# Suche jemanden zum Werben für PowerLeveling



## rekTic (22. Februar 2017)

Hallo Jungs und Mädels,
ich hab bock paar chars hochzuleveln... So schnell wie möglich.
Da Werbt einen Freund 300% Bonus XP pro Mob/Quest etc bietet wäre das schonmal ein Anfang.
 
Ich würde für mich und dem geworbenen Elixiere die sehr teuer sind im Auktionshaus stellen damit man nochmal zu den 300%, 300% also insgesamt 600% BonusXP bekommt. 
http://de.wowhead.com/item=128312/elixier-des-blitzdenkers
 
summa summarum heißt das das wir level 60 in unter 1-1.5 Stunde erreichen, level 110 an einem Tag wenn wir uns ranhalten.
Ich habe 2 Mates die uns Konstant ziehen würden durch Dungeons oder Grind Quests.
 
Zu den Goodies:
http://eu.battle.net/wow/de/game/recruit-a-friend/
 
Wir können Levels schenken (Wenn wir zb einen 60er Shamanen hochziehen, kann man pro 2 Level, 1 Level einem anderen Charakter schenken. Somit Leveln wir 2 Charaktere gleichzeitig.
 
Wenn alles gut läuft und wir dran bleiben haben wir in einer Woche 3-4 MAX LEVEL.
 
Als Dankeschön würde ich euch ebenfalls 50000Gold Startkapital geben, damit ihr gut ins Spiel kommt. Ebenfalls stehe ich euch Rund um die Uhr zur Verfügung bei Fragen und Ratschlägen zur Skillung/Berufe usw.
 
Gerne alles über Skype/Teamspeak/BattleNetVOIP.
 
Falls jemand Interesse hat, kann er sich gerne hier melden.
Würde mich sehr freuen mit dir zusammen das Spiel zu zerstören.
 
MfG
Hellreaperz
 
Server wäre Blackrock, einer der größten und besten Server Deutschlands seid über nem Jahrzehnt  Bestenfalls als Horde.


----------



## MrSpockEnter (22. Februar 2017)

Die Reittiere und Pets bekommt nur derjennige, der wirbt.
Die Level kann glaube ich auch nur derjennige der wribt geschenkt bekommen.


----------



## rekTic (22. Februar 2017)

Die Reittiere und Pets bekommt nur derjennige, der wirbt.
Die Level kann glaube ich auch nur derjennige der wribt geschenkt bekommen.

 

mit mounts hast du recht hab mich da vertan, werd ich sofort korrigieren. level schenken können beide 10000%


----------



## Shilaya (9. März 2017)

Nein! Level schenken kann nur der geworbene.
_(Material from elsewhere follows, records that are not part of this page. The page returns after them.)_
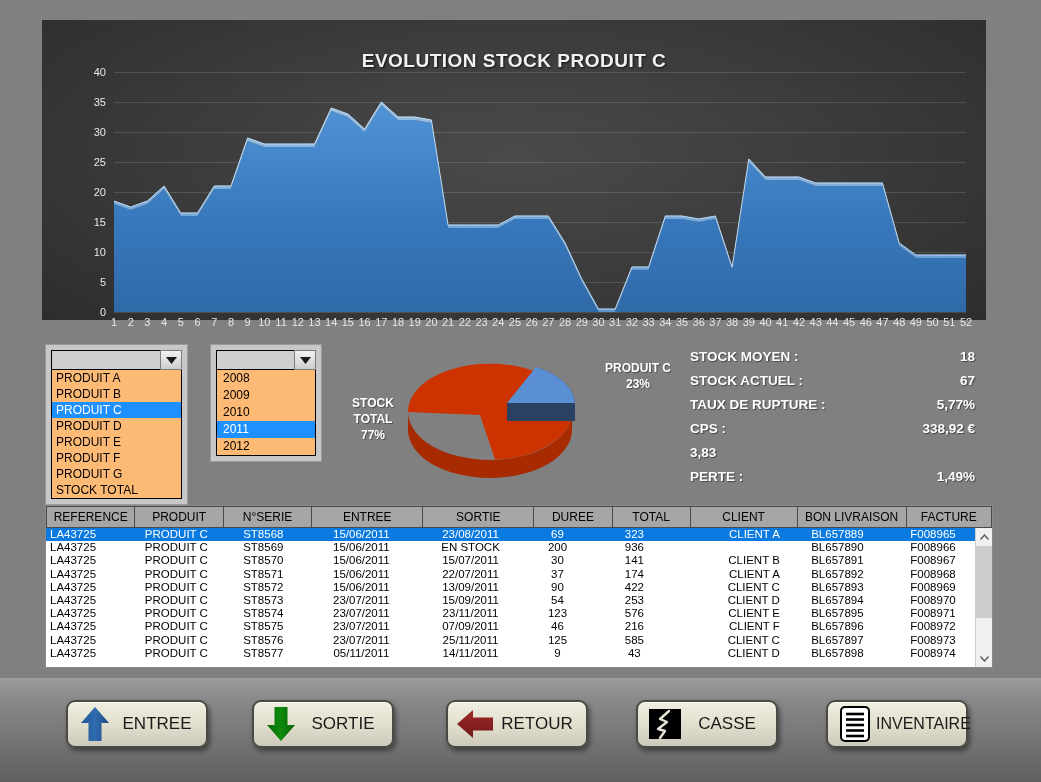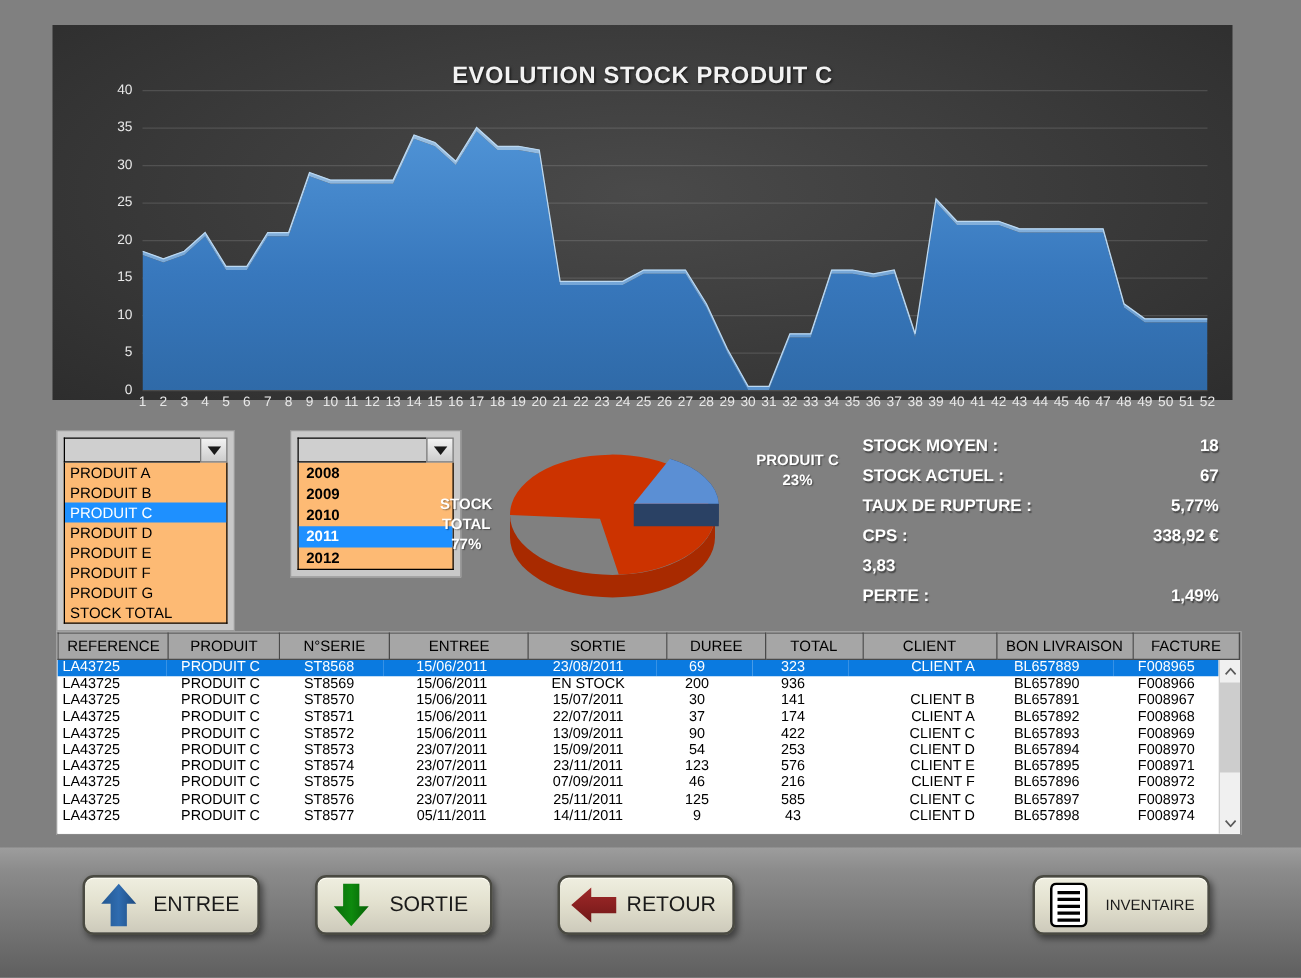"2008" #combo-annee { font-weight: bold -> none; left: 232px -> 210px; width: 137px -> 112px }
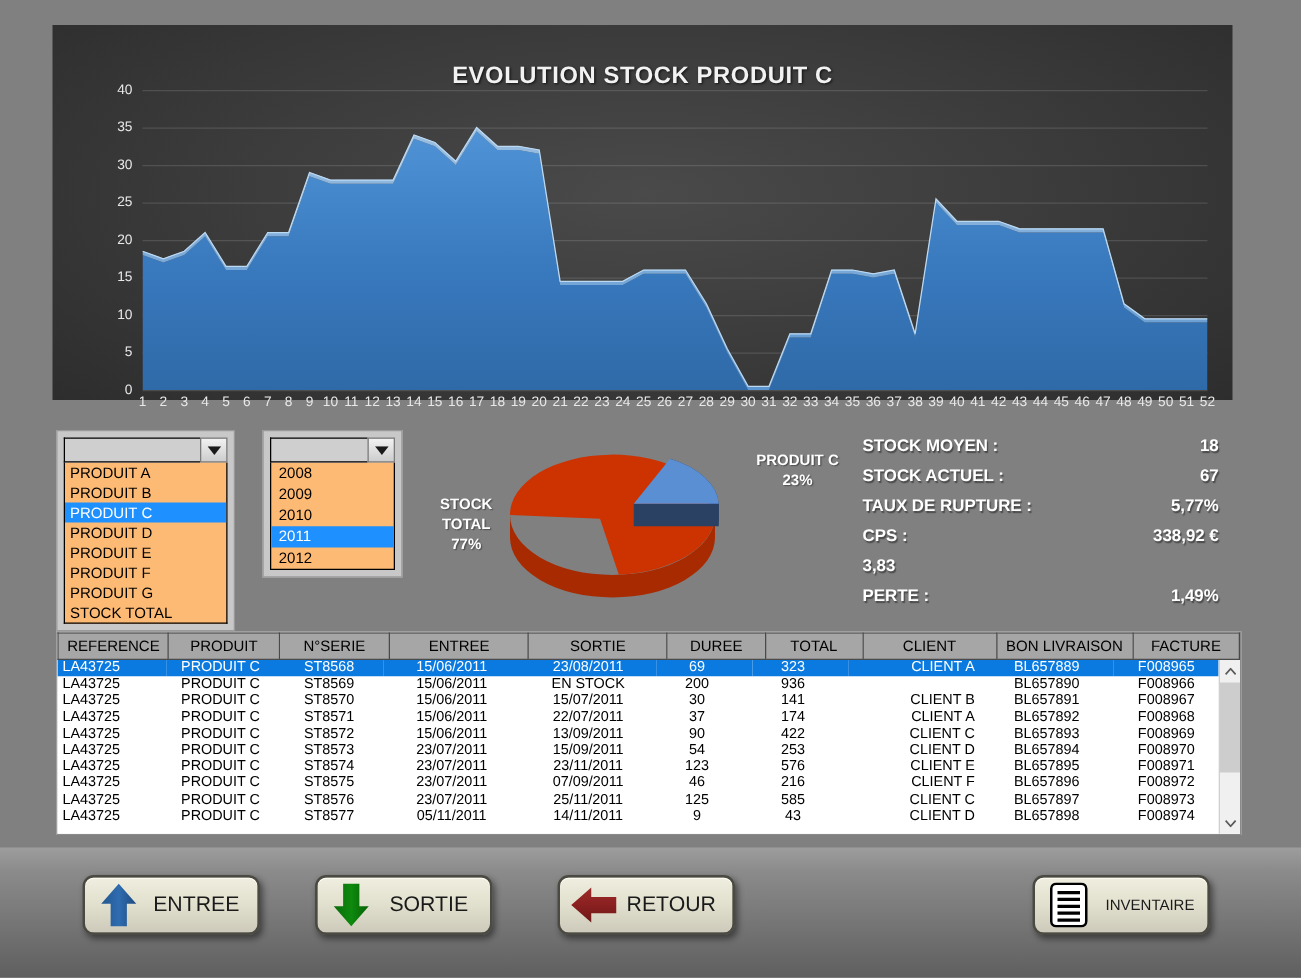"CASSE" div.btn { html: none -> <div> <span> <svg> <rect></rect> <path></path> </svg> </span> <span>CASSE</span> </div> }
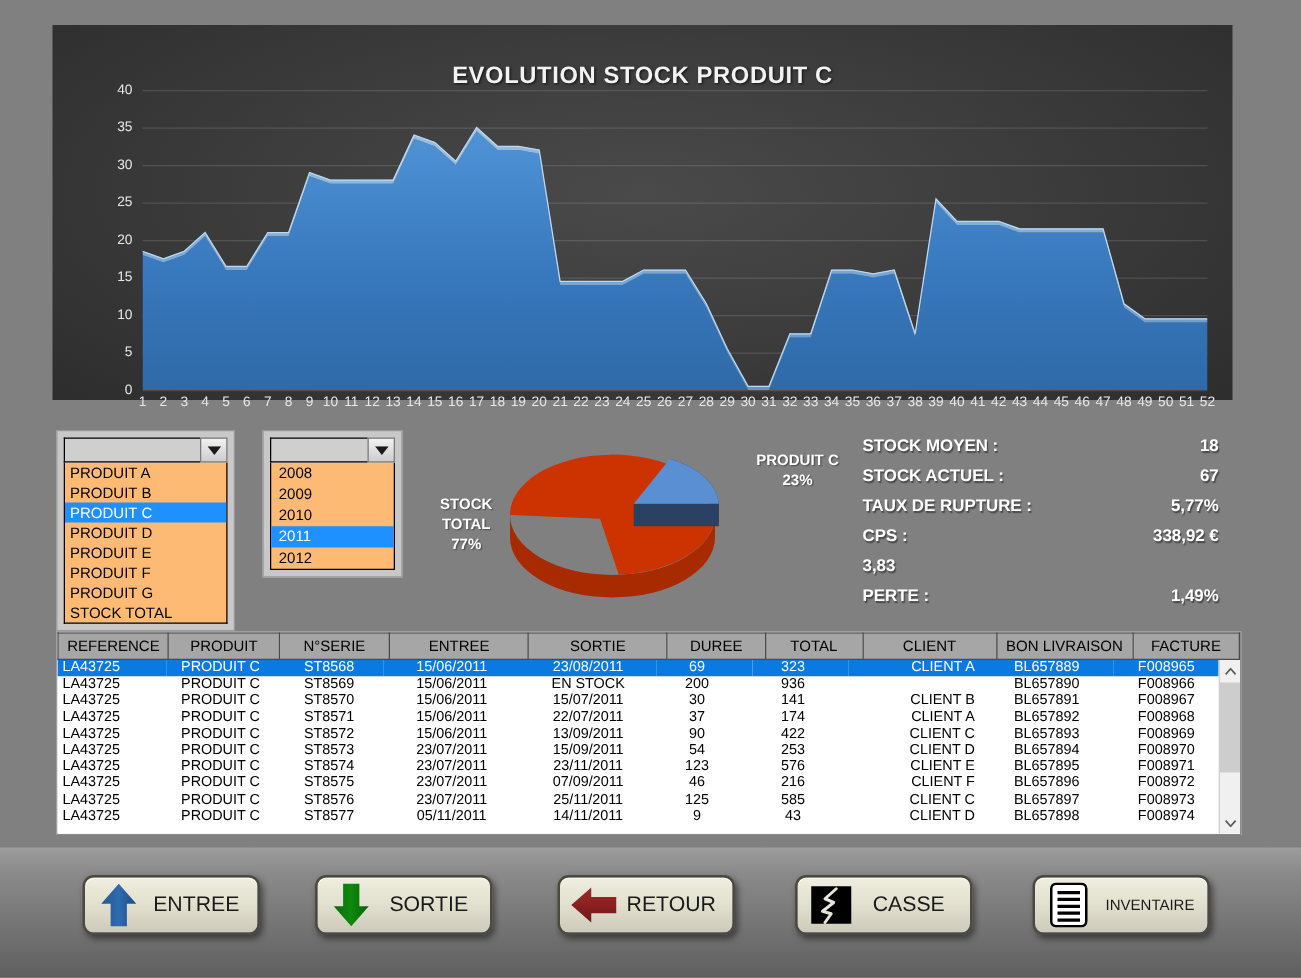"INVENTAIRE" #btn-inventaire .lbl { font-size: 12px -> 16px }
Der Werber kann nix schenken.


----------



## rekTic (13. März 2017)

Push,


----------



## ruffnex (13. März 2017)

leider der falsche server. ich bevorzuge pvp server wo die ally/hordeverteilung besser ist ^^


----------



## Shilaya (15. März 2017)

Push,

 

Ich hab dir schon vor 1 Woche eine Nachricht geschrieben, aber die hast du noch nicht mal gelesen.


----------